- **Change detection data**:
-- Opening Marker --

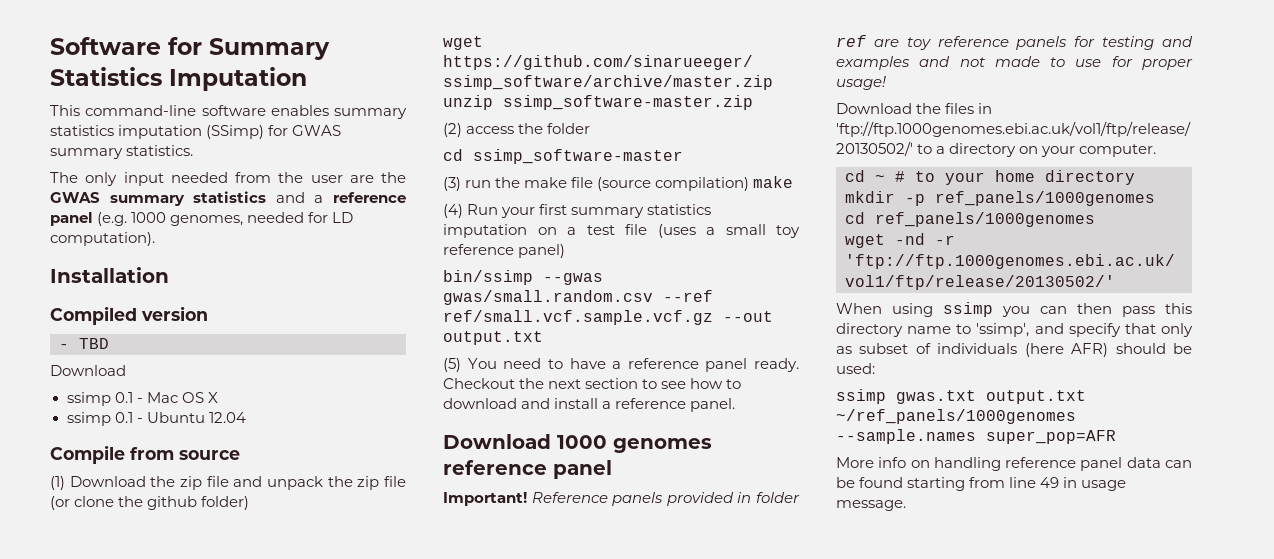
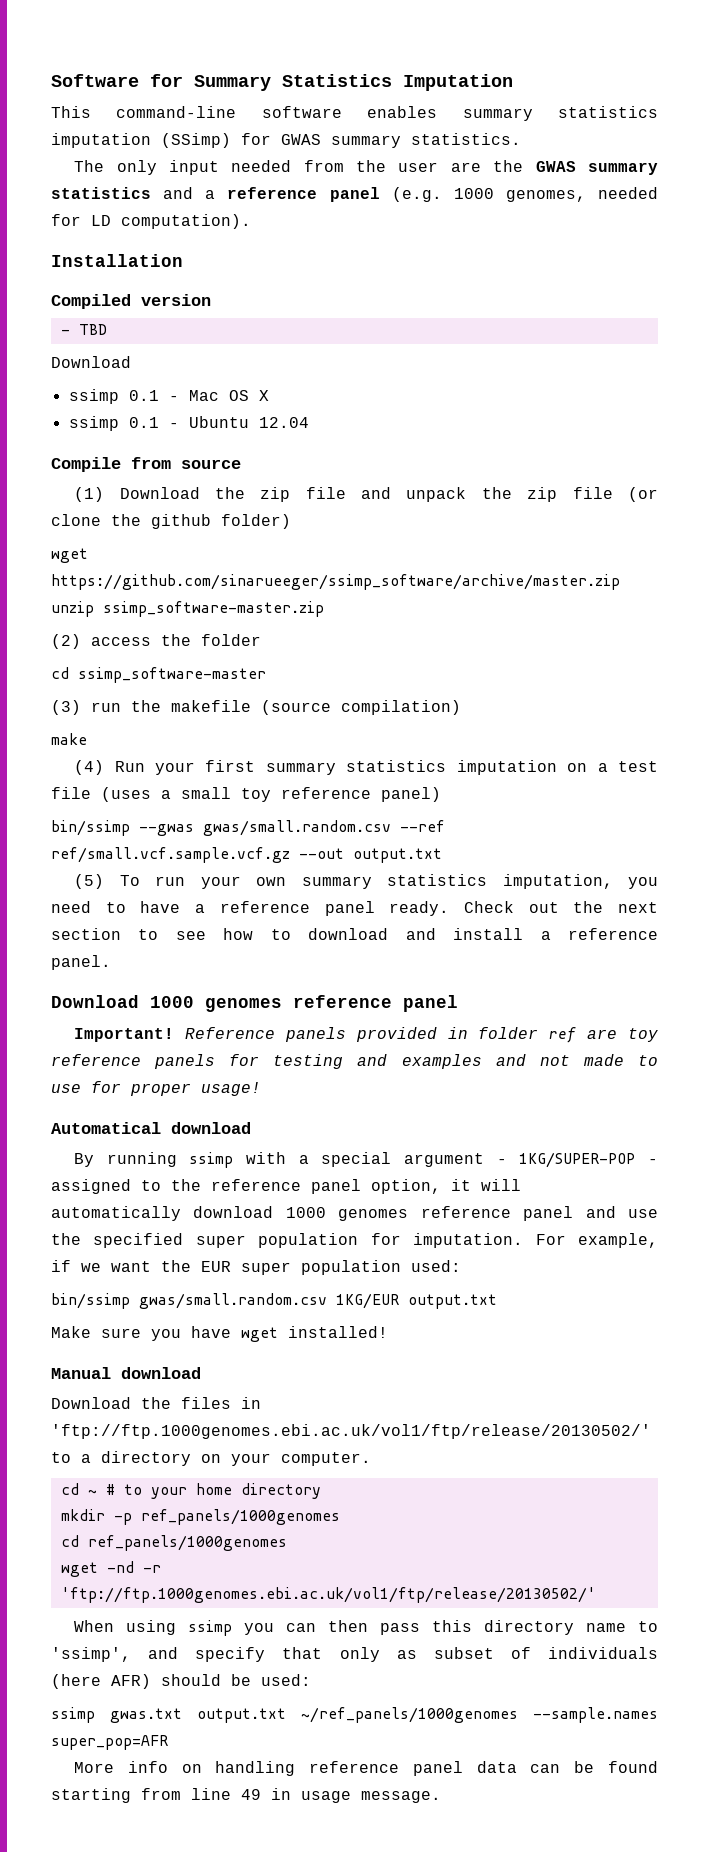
[524,177,594,188] make file -> [171,700,251,712] makefile
(750, 184) none -> (461, 707) //
[467,358,497,369] You -> [119,874,658,889] To run your own summary statistics imputation, you
[443,378,515,389] Checkout -> [463,901,559,913] Check out
(886, 83) none -> [51,1122,251,1134] [74,1152,658,1168] [51,1179,521,1194] [51,1206,658,1221] [51,1233,659,1248] [51,1260,461,1275] [51,1293,497,1309] [51,1326,388,1342] [51,1367,201,1379] // Automatical download // By running ssimp with a special argument - 1KG/SUPER-POP - assigned to the reference panel option, it will automatically download 1000 genomes reference panel and use the specified super population for imputation. For example, if we want the EUR super population used: // bin/ssimp gwas/small.random.csv 1KG/EUR output.txt // Make sure you have wget installed! // Manual download

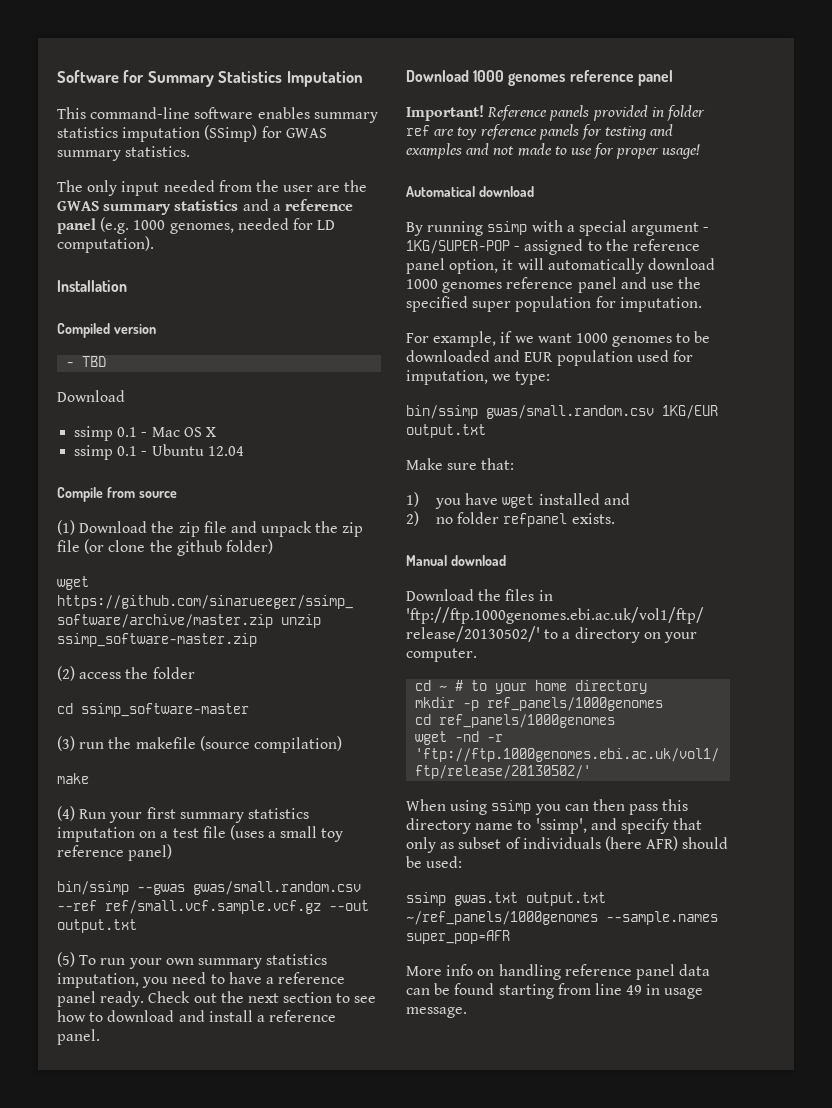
(524, 1240) none -> (702, 304) //
[161,1260,461,1275] the EUR super population used: -> [575,331,711,347] [406,350,693,366] [406,370,551,385] 1000 genomes to be downloaded and EUR population used for imputation, we type:
(141, 1333) none -> [481,458,515,470] [406,492,419,507] that: // 1)
[288,1326,388,1338] installed! -> [538,493,630,505] [406,511,615,527] installed and // 2) no folder refpanel exists.

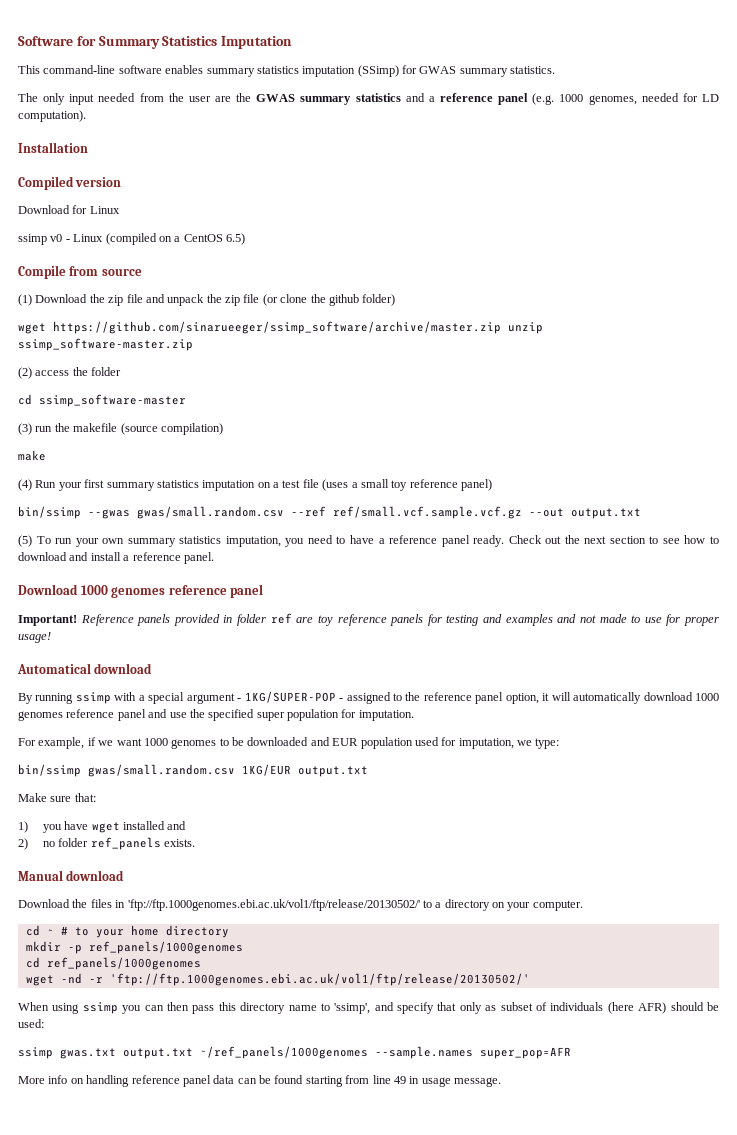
[66,356,107,367] [57,390,125,402] [74,426,216,441] [74,444,244,460] // - TBD // Download // ssimp 0.1 - Mac OS X // ssimp 0.1 - Ubuntu 12.04 -> [18,205,120,214] [18,233,245,245] // Download for Linux // ssimp v0 - Linux (compiled on a CentOS 6.5)
[503,513,568,527] refpanel -> [90,837,161,850] ref_panels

-- Closing Marker --

- **Task to carry out**:
Copy out all the entries exactly. Images stay out of the copy.

- **Output of the exercise**:
[524,177,594,188] make file -> [171,700,251,712] makefile
(750, 184) none -> (461, 707) //
[467,358,497,369] You -> [119,874,658,889] To run your own summary statistics imputation, you
[443,378,515,389] Checkout -> [463,901,559,913] Check out
(886, 83) none -> [51,1122,251,1134] [74,1152,658,1168] [51,1179,521,1194] [51,1206,658,1221] [51,1233,659,1248] [51,1260,461,1275] [51,1293,497,1309] [51,1326,388,1342] [51,1367,201,1379] // Automatical download // By running ssimp with a special argument - 1KG/SUPER-POP - assigned to the reference panel option, it will automatically download 1000 genomes reference panel and use the specified super population for imputation. For example, if we want the EUR super population used: // bin/ssimp gwas/small.random.csv 1KG/EUR output.txt // Make sure you have wget installed! // Manual download

(524, 1240) none -> (702, 304) //
[161,1260,461,1275] the EUR super population used: -> [575,331,711,347] [406,350,693,366] [406,370,551,385] 1000 genomes to be downloaded and EUR population used for imputation, we type:
(141, 1333) none -> [481,458,515,470] [406,492,419,507] that: // 1)
[288,1326,388,1338] installed! -> [538,493,630,505] [406,511,615,527] installed and // 2) no folder refpanel exists.

[66,356,107,367] [57,390,125,402] [74,426,216,441] [74,444,244,460] // - TBD // Download // ssimp 0.1 - Mac OS X // ssimp 0.1 - Ubuntu 12.04 -> [18,205,120,214] [18,233,245,245] // Download for Linux // ssimp v0 - Linux (compiled on a CentOS 6.5)
[503,513,568,527] refpanel -> [90,837,161,850] ref_panels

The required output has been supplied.